- What this task involves: Reproduce the data below word for word, setting aside any picture it holds.
**** Excerpted records
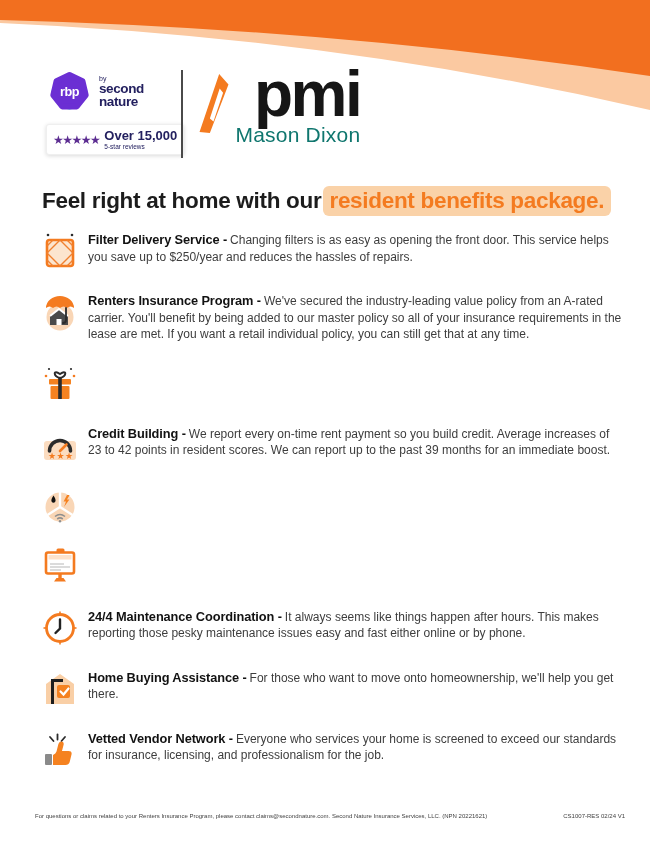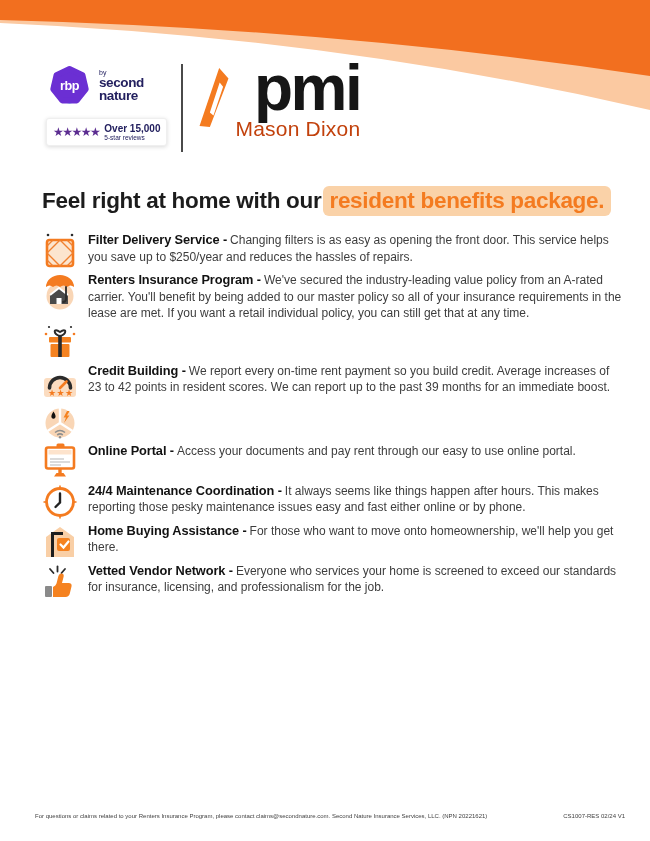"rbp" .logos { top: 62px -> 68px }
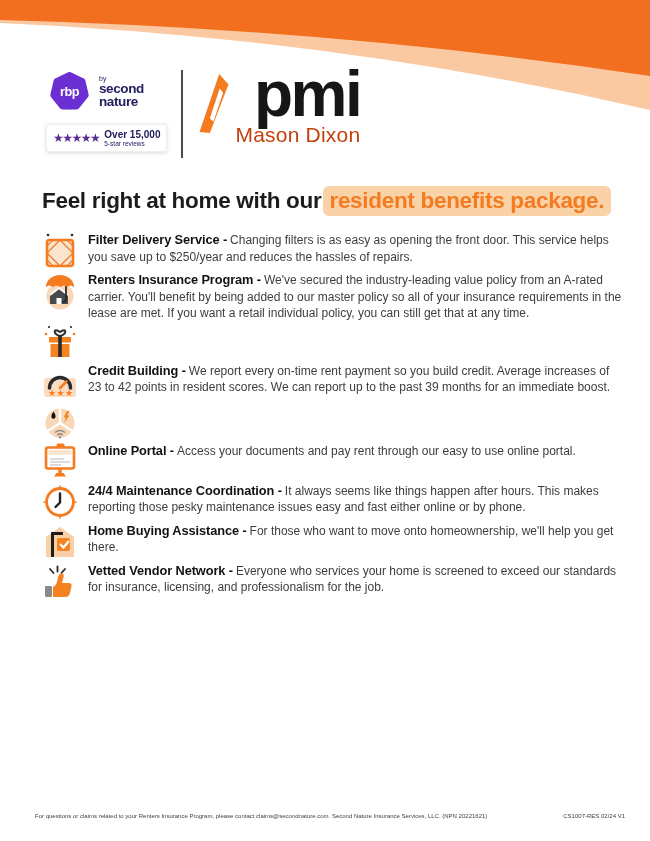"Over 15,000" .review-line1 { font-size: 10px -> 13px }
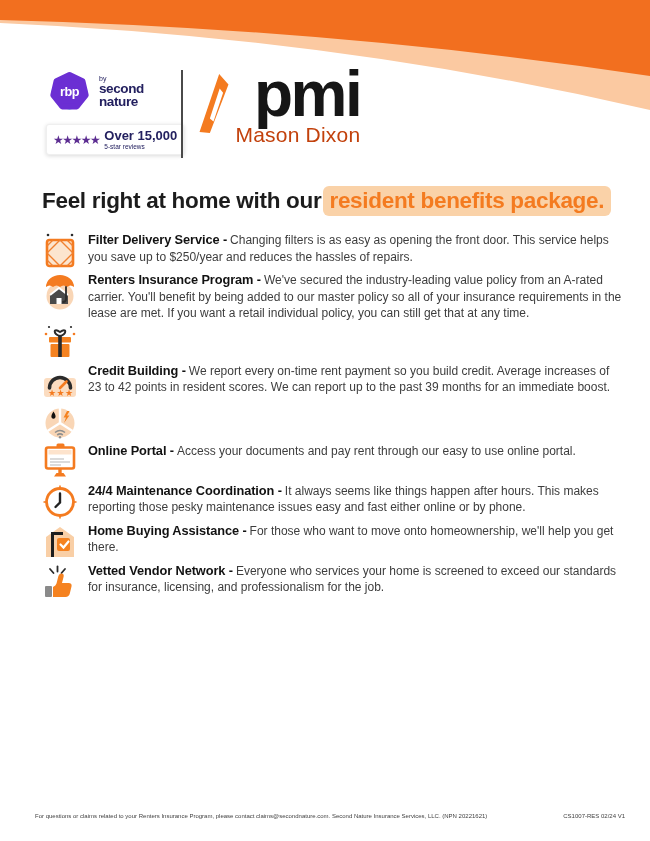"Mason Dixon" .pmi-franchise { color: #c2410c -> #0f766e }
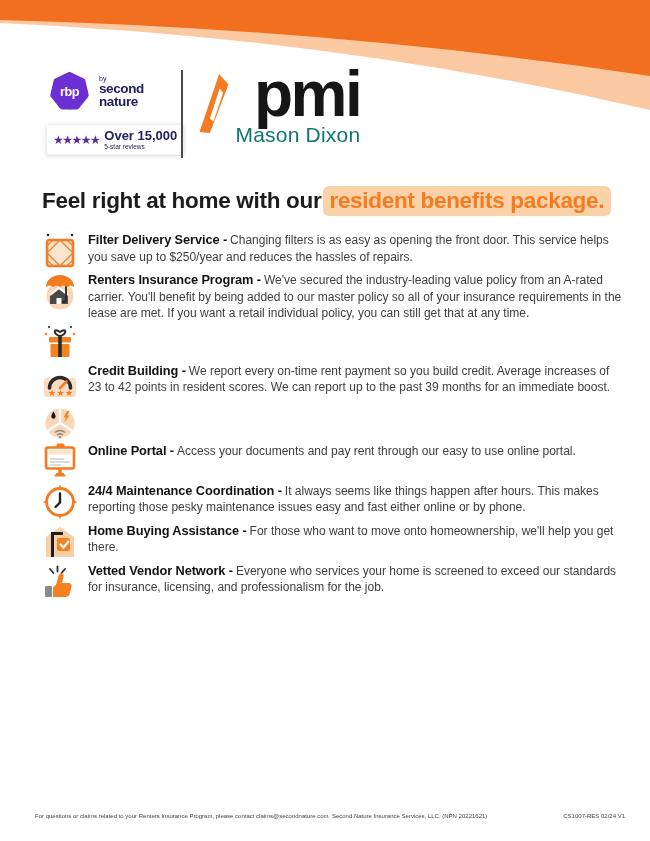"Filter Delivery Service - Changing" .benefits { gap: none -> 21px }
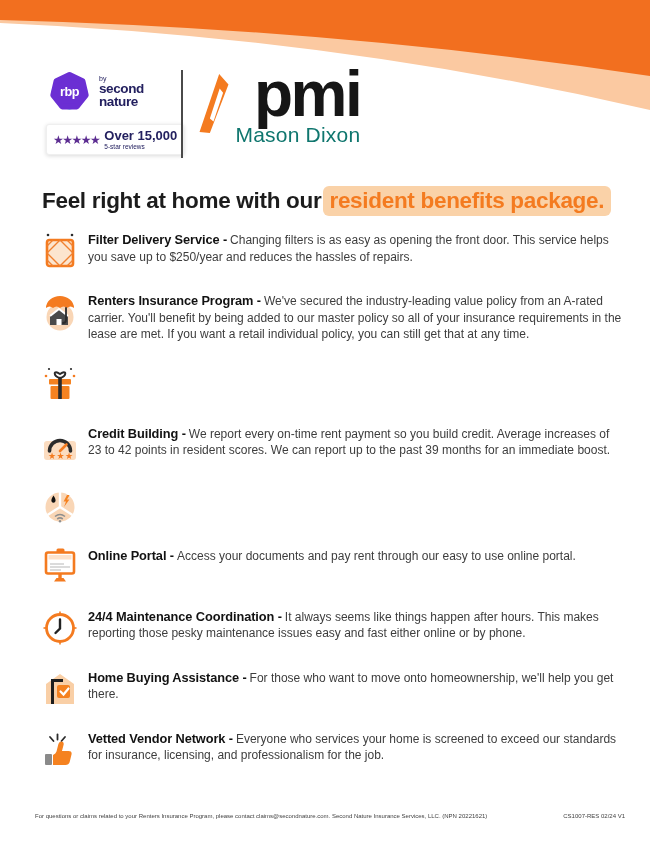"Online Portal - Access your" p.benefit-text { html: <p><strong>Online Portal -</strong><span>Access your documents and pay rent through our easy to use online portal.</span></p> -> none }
********
- Response for this exercise:
"rbp" .logos { top: 62px -> 68px }
"Over 15,000" .review-line1 { font-size: 10px -> 13px }
"Mason Dixon" .pmi-franchise { color: #c2410c -> #0f766e }
"Filter Delivery Service - Changing" .benefits { gap: none -> 21px }
"Online Portal - Access your" p.benefit-text { html: <p><strong>Online Portal -</strong><span>Access your documents and pay rent through our easy to use online portal.</span></p> -> none }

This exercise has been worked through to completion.